Les placements boursiers de Trump dans la tech suscitent un tollé éthique à l'approche du voyage en Chine
Le président américain a réalisé plus de 3 600 transactions boursières au premier trimestre, dont des investissements massifs dans des entreprises technologiques.
La révélation, par le Bureau d'éthique gouvernementale, des transactions boursières de Donald Trump au premier trimestre 2026 pose une question inédite : celle d’un chef d’État qui agit en bourse presque au rythme des dépêches économiques. En quatre-vingt-dix jours, le président américain a procédé à plus de 3 600 opérations, pour un montant total oscillant entre 220 et 750 millions de dollars. L’essentiel de ces investissements s’est concentré sur les géants de la technologie – Apple, Nvidia, Microsoft, Amazon, Meta, Alphabet – exactement au moment où leurs dirigeants accompagnaient Trump à Pékin pour sceller des accords commerciaux « fantastiques ».
Les valeurs défense et intelligence artificielle, comme Palantir et Nvidia, figurent en bonne place dans ce portefeuille. Le hic est que ces mêmes sociétés ont décroché ou renégocié d’importants contrats fédéraux ces derniers mois. Si la légalité des opérations n’est pas contestée – Eric Trump a précisé qu’elles étaient gérées par un blind trust –, la chronologie interpelle. La presse américaine, de Forbes à MSNBC, souligne le risque de conflit d’intérêts : le président peut orienter sa politique en faveur des entreprises dont il détient des titres, sans que les règles actuelles ne l’en empêchent.
Outre-Atlantique, la stupeur domine. La Frankfurter Allgemeine Zeitung rappelle qu’en Allemagne, un ministre qui achèterait des actions de sociétés liées à ses fonctions s’exposerait à des poursuites pénales pour délit d’initié. Au Canada et en Belgique, des voix s’élèvent pour dénoncer un vide juridique américain que rien, pas même le serment présidentiel, ne semble combler. L’affaire renforce l’image d’une présidence où la frontière entre intérêt privé et bien public s’estompe dangereusement.
Reste que le débat dépasse le cas Trump. Il interroge la capacité des démocraties libérales à encadrer la fortune personnelle de leurs dirigeants. Alors que l’intelligence artificielle et les semi-conducteurs deviennent des enjeux de souveraineté, le fait qu’un président puisse miser des millions sur des entreprises qu’il contribue à réguler ou à subventionner ouvre une brèche que ni les règles américaines, ni l’opinion, ne semblent prêtes à refermer.
| Presse atlantique / anglosphère | −0.80 | critical |
|---|---|---|
| Presse chinoise | 0.00 | neutral |
| Presse européenne continentale | −0.50 | critical |
| Presse latino-américaine | −0.20 | neutral |
De nouvelles déclarations financières révèlent que Donald Trump a effectué plus de 3 600 transactions boursières en seulement trois mois, injectant des millions dans des géants de la tech qui bénéficient simultanément de contrats publics et d'allègements réglementaires.

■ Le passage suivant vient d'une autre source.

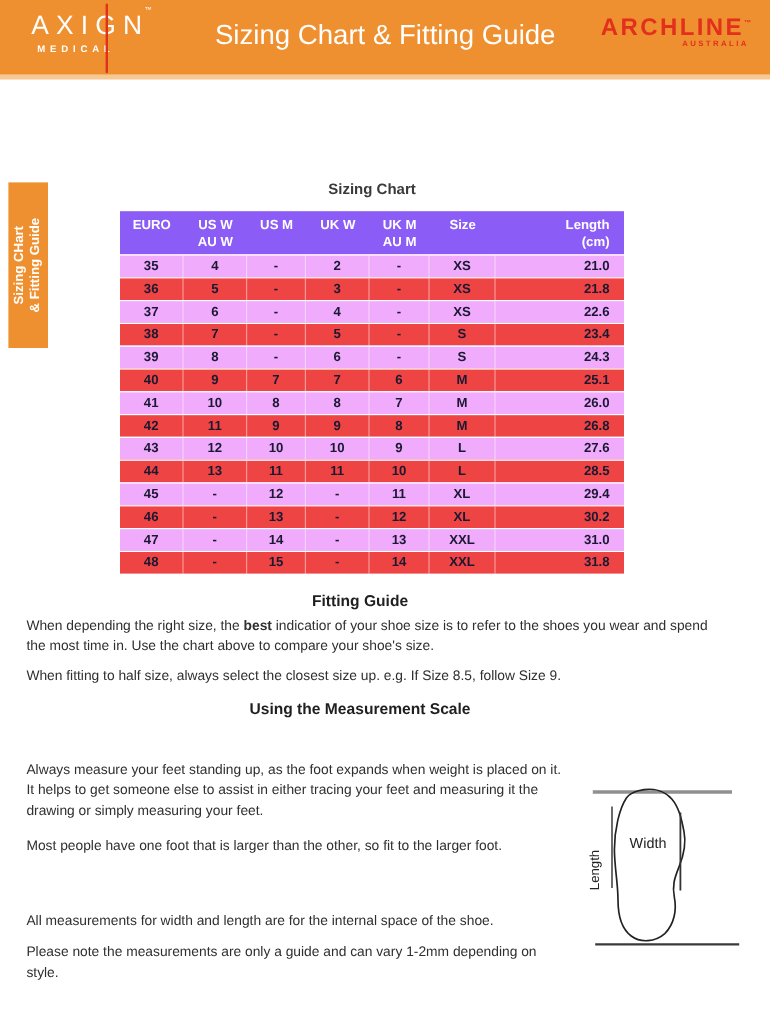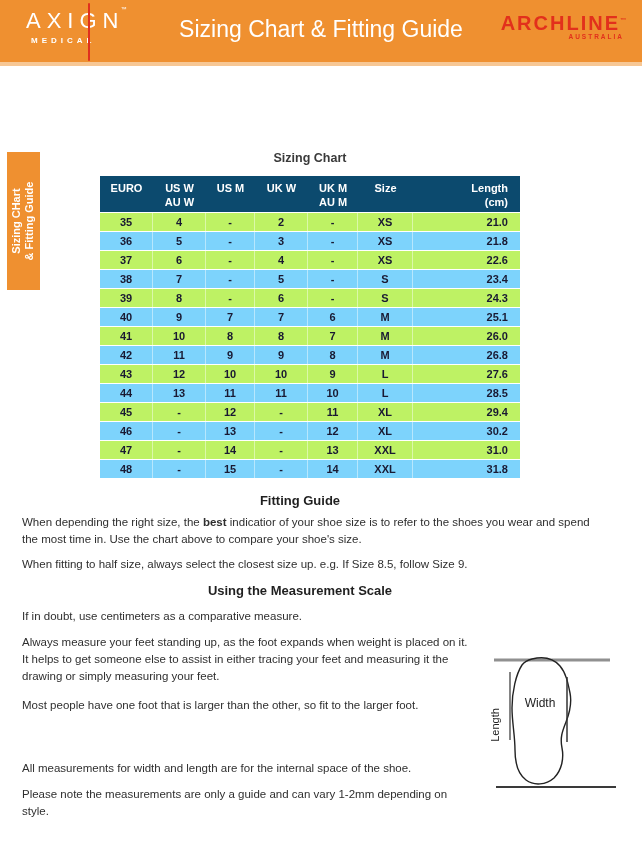--- a/index.html
+++ b/index.html
@@ -22,26 +22,26 @@
   
   .side-tab{position:absolute;left:7px;top:152px;width:33px;height:138px;background:#EF9030;display:flex;align-items:center;justify-content:center;}
   .side-tab .rot{transform:rotate(-90deg);white-space:nowrap;color:#ffffff;font-weight:bold;font-size:11px;line-height:13px;text-align:center;}
 
   
   .chart-title{position:absolute;left:100px;top:151px;width:420px;text-align:center;font-size:12.5px;font-weight:bold;color:#3a3a3a;}
   .foot-note{position:absolute;left:100px;top:159px;width:412px;text-align:right;font-size:12.5px;font-weight:bold;color:#111111;}
 
   
   .sizing-table{position:absolute;left:100px;top:176px;width:420px;}
-  .thead{display:flex;height:36px;background:#0c4a6e;color:#ffffff;font-weight:bold;font-size:11px;}
+  .thead{display:flex;height:36px;background:#8b5cf6;color:#ffffff;font-weight:bold;font-size:11px;}
   .thead .th{display:flex;flex-direction:column;align-items:center;justify-content:flex-start;padding-top:5px;box-sizing:border-box;line-height:14px;}
   .thead .th.c6{align-items:flex-end;}
   .tbody .tr{display:flex;height:18px;border-top:1px solid #ffffff;font-size:11px;font-weight:bold;color:#191932;}
-  .tbody .tr.odd{background:#bef264;}
-  .tbody .tr.even{background:#7dd3fc;}
+  .tbody .tr.odd{background:#f0abfc;}
+  .tbody .tr.even{background:#ef4444;}
   .td{display:flex;align-items:center;justify-content:center;box-sizing:border-box;border-right:1px solid rgba(255,255,255,0.45);}
   .td.c6,.th.c6{border-right:none;}
   .c0{width:53px;} .c1{width:53px;} .c2{width:49px;} .c3{width:53px;} .c4{width:50px;} .c5{width:55px;}
   .c6{width:107px;}
   .td.c6{justify-content:flex-end;padding-right:12px;}
   .th.c6{padding-right:12px;}
 
   
   .section-heading{position:absolute;left:0;width:600px;text-align:center;font-size:13px;font-weight:bold;color:#1f1f1f;}
   .para{position:absolute;left:22px;font-size:11.5px;line-height:17px;color:#2f2f2f;}
@@ -231,21 +231,20 @@
           <div class="td c6">31.8</div>
         </div>
       </div>
   </div>
 
   <div class="section-heading" style="top:493px;">Fitting Guide</div>
   <div class="para" style="top:514px;width:585px;"><span>When depending the right size, the </span><b>best</b><span> indicatior of your shoe size is to refer to the shoes you wear and spend the most time in. Use the chart above to compare your shoe's size.</span></div>
   <div class="para" style="top:556px;width:600px;">When fitting to half size, always select the closest size up. e.g. If Size 8.5, follow Size 9.</div>
 
   <div class="section-heading" style="top:583px;">Using the Measurement Scale</div>
-  <div class="para" style="top:608px;width:600px;">If in doubt, use centimeters as a comparative measure.</div>
   <div class="para" style="top:634px;width:455px;">Always measure your feet standing up, as the foot expands when weight is placed on it. It helps to get someone else to assist in either tracing your feet and measuring it the drawing or simply measuring your feet.</div>
   <div class="para" style="top:697px;width:470px;">Most people have one foot that is larger than the other, so fit to the larger foot.</div>
   <div class="para" style="top:760px;width:470px;">All measurements for width and length are for the internal space of the shoe.</div>
   <div class="para" style="top:786px;width:450px;">Please note the measurements are only a guide and can vary 1-2mm depending on style.</div>
 
   <svg class="foot-diagram" width="152" height="145" viewBox="0 0 152 145">
     <line x1="6" y1="10" x2="122" y2="10" stroke="#909090" stroke-width="3"></line>
     <line x1="8" y1="137" x2="128" y2="137" stroke="#3a3a3a" stroke-width="2"></line>
     <path d="M 44 9
              C 56 6, 66 9, 72 16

Ces opérations renforcent les soupçons que le président tire systématiquement profit de sa fonction, ses investissements recoupant directement sa politique de répression anti-immigration et ses accords avec les grandes entreprises. Malgré l'évocation d'une fiducie sans droit de regard, le volume et le calendrier donnent l'image d'une présidence gérée comme un fonds spéculatif personnel.
Les déclarations éthiques montrent que le président Trump a effectué plus de 3 600 transactions au premier trimestre, avec des investissements significatifs dans Apple et Nvidia. Ces opérations ont été divulguées alors qu'il terminait une visite d'État en Chine, où les PDG de ces mêmes entreprises faisaient partie de sa délégation d'affaires. Le rapport se concentre sur le moment et l'ampleur des investissements, sans commentaire éthique explicite.
Le président Trump a remanié son immense portefeuille de titres via plus de 3 600 transactions en trois mois, y compris des achats d'entreprises directement affectées par ses propres politiques. Bien que légal, ce trading soulève de sérieuses questions éthiques, surtout en comparaison avec les règles plus strictes applicables aux responsables dans des pays comme l'Allemagne. L'article confronte le volume exceptionnel des transactions à la question de savoir si un président en exercice devrait pouvoir agir en investisseur actif.
Le portefeuille de Trump révèle une forte concentration dans l'intelligence artificielle, les semi-conducteurs et les plateformes numériques, avec plus de 3 600 transactions exécutées en seulement trois mois, pour une valeur comprise entre 220 et 750 millions de dollars. Le rythme des échanges transforme de facto le bureau présidentiel en salle de marché, soulevant d'inévitables questions sur les conflits d'intérêts. L'article relève le schéma sans condamnation explicite, laissant les chiffres parler d'eux-mêmes.